Le bailleur social Logirep devant la justice pour discrimination raciale et fichage ethnique
Le renvoi de Logirep devant le tribunal fait suite à une plainte, en 2005, de l'un de ses locataires, un homme d'origine ivoirienne qui s'était vu refuser, en juillet 2005, un trois pièces dans une tour de Nanterre. La société HLM, qui gère quelque 36 000 logements, avait été visée par une enquête après le dépôt de plainte pour discrimination raciale de ce demandeur, qui avait été mis en contact avec le bailleur par son employeur, la RATP, et qui avait visité l'appartement, avant d'apprendre que son dossier était rejeté par le commission d'attribution des logements.
Les origines raciales réunies dans un fichier
Une employée de Logirep lui avait alors expliqué qu'il était « d'origine africaine et qu'il y avait déjà assez de Noirs dans cette tour ». La conversation téléphonique enregistrée par la mère du plaignant, qui vivait avec ce dernier, avait été versée au dossier et conduisait quelques mois plus tard à l'ouverture d'une information judiciaire.

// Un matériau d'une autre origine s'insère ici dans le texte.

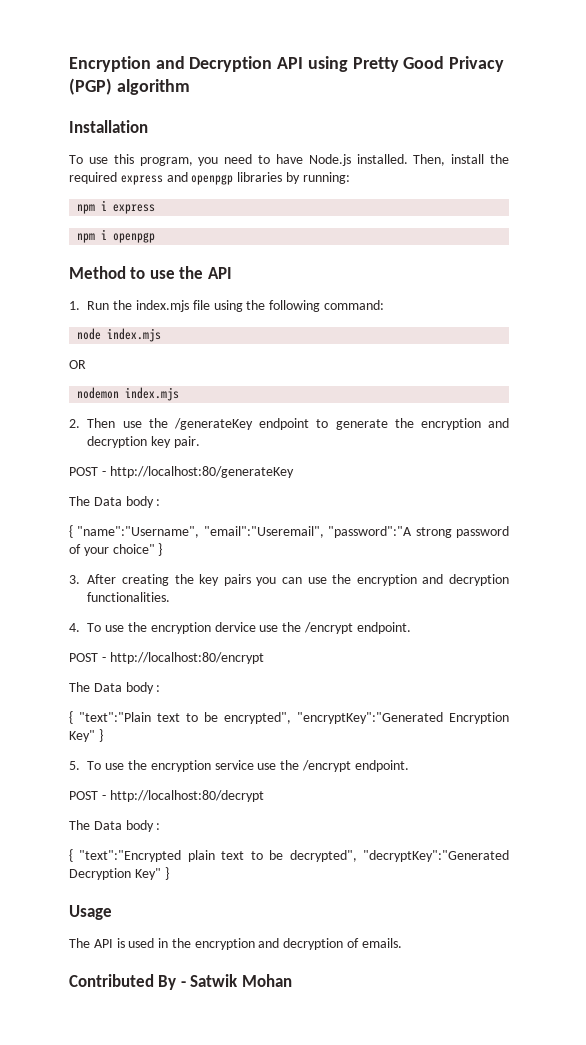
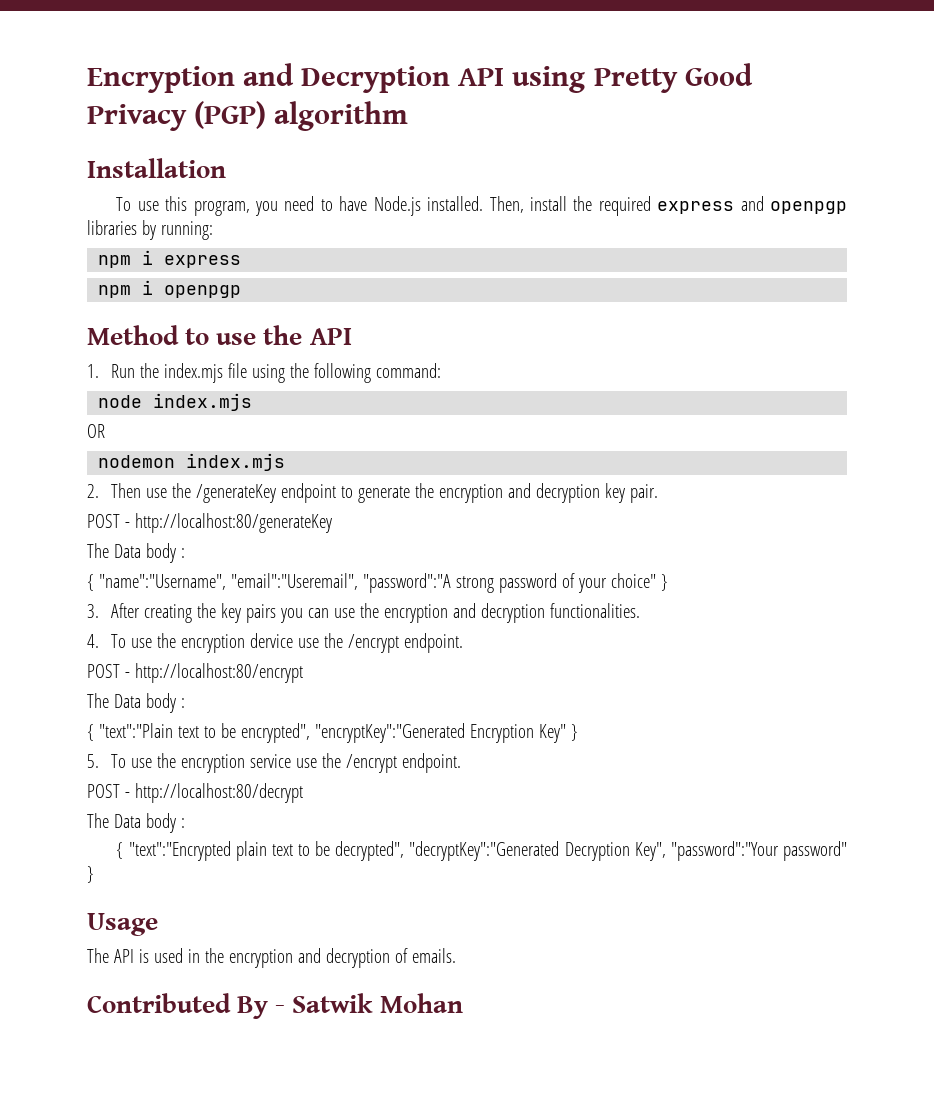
- { "text":"Encrypted plain text to be decrypted", "decryptKey":"Generated Decryption Key" }
+ { "text":"Encrypted plain text to be decrypted", "decryptKey":"Generated Decryption Key", "password":"Your password" }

Lors de leurs auditions, les quatre membres de la commission d'attribution avaient affirmé avoir écarté son dossier car le logement qu'il souhaitait quitter n'était pas insalubre, contrairement à ce qu'il prétendait, et que par conséquent sa demande n'était pas prioritaire. Ils pointaient également que la mère du plaignant avait occasionné des troubles de voisinage et qu'en outre ce nouveau logement l'aurait éloigné de son lieu de travail.
Mais au cours des investigations, des documents avaient ensuite montré que Logirep conservait informatiquement un fichier comportant des informations sur les origines raciales de leur locataires, comme "Alg" pour Algérie ou "Gy" pour Guyane, ce qu'interdit la loi. « On ne peut pas dire à quelqu'un que le simple fait d'être noir pose a priori un problème », a réagi Samuel Thomas, délégué général de la Maison des Potes, qui s'est constituée partie civile.
Logirep déplore un acharnement
L'avocat du plaignant, Me Eric Najsztat a demandé 50 000 euros de dommages et intérêts pour son client. « La loi sur la mixité sociale a été élaborée afin de permettre à des classes moyennes de bénéficier d'un logement HLM et de ne pas être écartées », a souligné Samuel Thomas, délégué général de la Maison des Potes, partie civile aux côtés de SOS Racisme.
Du côté du bailleur, on déplore « un acharnement » alors que la direction de Logirep se revendique comme autonome, au regard des décisions prises par la commission d'attribution. « Le refus a été motivé par la commission composée de deux salariés de Logirep et de deux représentants l'un du maire et l'autre des locataires », a souligné Me Christophe Pech de Laclause. « De plus lorsque ces personnes ont été entendues, toutes ont fourni des explications étrangères à l'origine du plaignant », a ajouté le conseil.
Le tribunal de Nanterre a suivi la demande de l'avocat du plaignant et a requis vendredi une amende de 50 000 euros et a aussi demandé l'effacement des données relatives aux origines ethniques des locataires révélées par l'instruction.